Output the records that follow, keeping every line exactly as it is.

══ SUPPLIED RECORDS ══

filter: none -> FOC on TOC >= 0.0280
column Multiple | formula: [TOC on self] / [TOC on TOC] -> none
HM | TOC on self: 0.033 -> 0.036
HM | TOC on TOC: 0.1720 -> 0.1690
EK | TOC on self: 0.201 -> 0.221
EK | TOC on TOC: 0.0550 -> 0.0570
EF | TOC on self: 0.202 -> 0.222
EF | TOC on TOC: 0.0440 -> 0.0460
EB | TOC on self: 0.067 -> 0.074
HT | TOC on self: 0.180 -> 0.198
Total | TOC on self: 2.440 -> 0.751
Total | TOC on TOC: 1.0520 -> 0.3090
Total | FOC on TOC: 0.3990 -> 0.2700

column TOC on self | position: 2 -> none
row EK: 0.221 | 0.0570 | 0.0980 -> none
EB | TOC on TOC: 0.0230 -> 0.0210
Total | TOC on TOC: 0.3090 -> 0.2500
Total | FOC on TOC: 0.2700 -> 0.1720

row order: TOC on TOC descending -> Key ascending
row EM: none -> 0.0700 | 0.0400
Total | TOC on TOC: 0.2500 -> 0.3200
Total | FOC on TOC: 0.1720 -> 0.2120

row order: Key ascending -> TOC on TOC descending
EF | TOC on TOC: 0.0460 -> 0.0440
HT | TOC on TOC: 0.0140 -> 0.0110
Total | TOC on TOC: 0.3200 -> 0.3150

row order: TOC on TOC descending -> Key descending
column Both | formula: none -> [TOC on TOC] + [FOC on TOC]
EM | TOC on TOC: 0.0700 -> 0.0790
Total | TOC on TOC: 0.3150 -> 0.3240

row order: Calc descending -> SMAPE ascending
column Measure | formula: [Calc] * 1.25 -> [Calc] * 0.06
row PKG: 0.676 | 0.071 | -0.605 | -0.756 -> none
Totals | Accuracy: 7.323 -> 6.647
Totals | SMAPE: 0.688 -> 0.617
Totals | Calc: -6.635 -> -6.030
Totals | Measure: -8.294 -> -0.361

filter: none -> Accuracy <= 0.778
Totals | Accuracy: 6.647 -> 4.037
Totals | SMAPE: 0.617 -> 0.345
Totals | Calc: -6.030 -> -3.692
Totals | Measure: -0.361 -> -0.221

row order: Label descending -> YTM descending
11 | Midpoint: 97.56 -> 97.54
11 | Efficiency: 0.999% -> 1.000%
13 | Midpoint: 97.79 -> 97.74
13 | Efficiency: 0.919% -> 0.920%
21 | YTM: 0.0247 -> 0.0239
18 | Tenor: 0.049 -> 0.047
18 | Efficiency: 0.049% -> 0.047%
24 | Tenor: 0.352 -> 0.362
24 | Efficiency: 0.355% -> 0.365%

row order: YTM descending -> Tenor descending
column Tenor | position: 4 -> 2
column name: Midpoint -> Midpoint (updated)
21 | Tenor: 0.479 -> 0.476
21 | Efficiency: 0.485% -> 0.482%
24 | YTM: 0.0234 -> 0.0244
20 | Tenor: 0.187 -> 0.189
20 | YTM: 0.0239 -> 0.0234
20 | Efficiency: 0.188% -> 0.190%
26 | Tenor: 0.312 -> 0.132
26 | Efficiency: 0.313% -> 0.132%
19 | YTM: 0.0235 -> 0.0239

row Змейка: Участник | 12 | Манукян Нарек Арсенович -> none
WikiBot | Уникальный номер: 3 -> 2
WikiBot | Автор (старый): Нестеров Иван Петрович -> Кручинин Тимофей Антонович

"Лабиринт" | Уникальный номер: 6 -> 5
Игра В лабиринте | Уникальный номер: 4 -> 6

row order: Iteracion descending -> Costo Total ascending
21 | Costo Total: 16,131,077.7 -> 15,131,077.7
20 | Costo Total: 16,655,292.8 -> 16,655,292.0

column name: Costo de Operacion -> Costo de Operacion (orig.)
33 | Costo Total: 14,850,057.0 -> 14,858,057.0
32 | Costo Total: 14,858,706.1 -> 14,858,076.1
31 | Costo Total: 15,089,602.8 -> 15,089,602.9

═══

(EXERCISE RESULT)
filter: none -> FOC on TOC >= 0.0280
column Multiple | formula: [TOC on self] / [TOC on TOC] -> none
HM | TOC on self: 0.033 -> 0.036
HM | TOC on TOC: 0.1720 -> 0.1690
EK | TOC on self: 0.201 -> 0.221
EK | TOC on TOC: 0.0550 -> 0.0570
EF | TOC on self: 0.202 -> 0.222
EF | TOC on TOC: 0.0440 -> 0.0460
EB | TOC on self: 0.067 -> 0.074
HT | TOC on self: 0.180 -> 0.198
Total | TOC on self: 2.440 -> 0.751
Total | TOC on TOC: 1.0520 -> 0.3090
Total | FOC on TOC: 0.3990 -> 0.2700

column TOC on self | position: 2 -> none
row EK: 0.221 | 0.0570 | 0.0980 -> none
EB | TOC on TOC: 0.0230 -> 0.0210
Total | TOC on TOC: 0.3090 -> 0.2500
Total | FOC on TOC: 0.2700 -> 0.1720

row order: TOC on TOC descending -> Key ascending
row EM: none -> 0.0700 | 0.0400
Total | TOC on TOC: 0.2500 -> 0.3200
Total | FOC on TOC: 0.1720 -> 0.2120

row order: Key ascending -> TOC on TOC descending
EF | TOC on TOC: 0.0460 -> 0.0440
HT | TOC on TOC: 0.0140 -> 0.0110
Total | TOC on TOC: 0.3200 -> 0.3150

row order: TOC on TOC descending -> Key descending
column Both | formula: none -> [TOC on TOC] + [FOC on TOC]
EM | TOC on TOC: 0.0700 -> 0.0790
Total | TOC on TOC: 0.3150 -> 0.3240

row order: Calc descending -> SMAPE ascending
column Measure | formula: [Calc] * 1.25 -> [Calc] * 0.06
row PKG: 0.676 | 0.071 | -0.605 | -0.756 -> none
Totals | Accuracy: 7.323 -> 6.647
Totals | SMAPE: 0.688 -> 0.617
Totals | Calc: -6.635 -> -6.030
Totals | Measure: -8.294 -> -0.361

filter: none -> Accuracy <= 0.778
Totals | Accuracy: 6.647 -> 4.037
Totals | SMAPE: 0.617 -> 0.345
Totals | Calc: -6.030 -> -3.692
Totals | Measure: -0.361 -> -0.221

row order: Label descending -> YTM descending
11 | Midpoint: 97.56 -> 97.54
11 | Efficiency: 0.999% -> 1.000%
13 | Midpoint: 97.79 -> 97.74
13 | Efficiency: 0.919% -> 0.920%
21 | YTM: 0.0247 -> 0.0239
18 | Tenor: 0.049 -> 0.047
18 | Efficiency: 0.049% -> 0.047%
24 | Tenor: 0.352 -> 0.362
24 | Efficiency: 0.355% -> 0.365%

row order: YTM descending -> Tenor descending
column Tenor | position: 4 -> 2
column name: Midpoint -> Midpoint (updated)
21 | Tenor: 0.479 -> 0.476
21 | Efficiency: 0.485% -> 0.482%
24 | YTM: 0.0234 -> 0.0244
20 | Tenor: 0.187 -> 0.189
20 | YTM: 0.0239 -> 0.0234
20 | Efficiency: 0.188% -> 0.190%
26 | Tenor: 0.312 -> 0.132
26 | Efficiency: 0.313% -> 0.132%
19 | YTM: 0.0235 -> 0.0239

row Змейка: Участник | 12 | Манукян Нарек Арсенович -> none
WikiBot | Уникальный номер: 3 -> 2
WikiBot | Автор (старый): Нестеров Иван Петрович -> Кручинин Тимофей Антонович

"Лабиринт" | Уникальный номер: 6 -> 5
Игра В лабиринте | Уникальный номер: 4 -> 6

row order: Iteracion descending -> Costo Total ascending
21 | Costo Total: 16,131,077.7 -> 15,131,077.7
20 | Costo Total: 16,655,292.8 -> 16,655,292.0

column name: Costo de Operacion -> Costo de Operacion (orig.)
33 | Costo Total: 14,850,057.0 -> 14,858,057.0
32 | Costo Total: 14,858,706.1 -> 14,858,076.1
31 | Costo Total: 15,089,602.8 -> 15,089,602.9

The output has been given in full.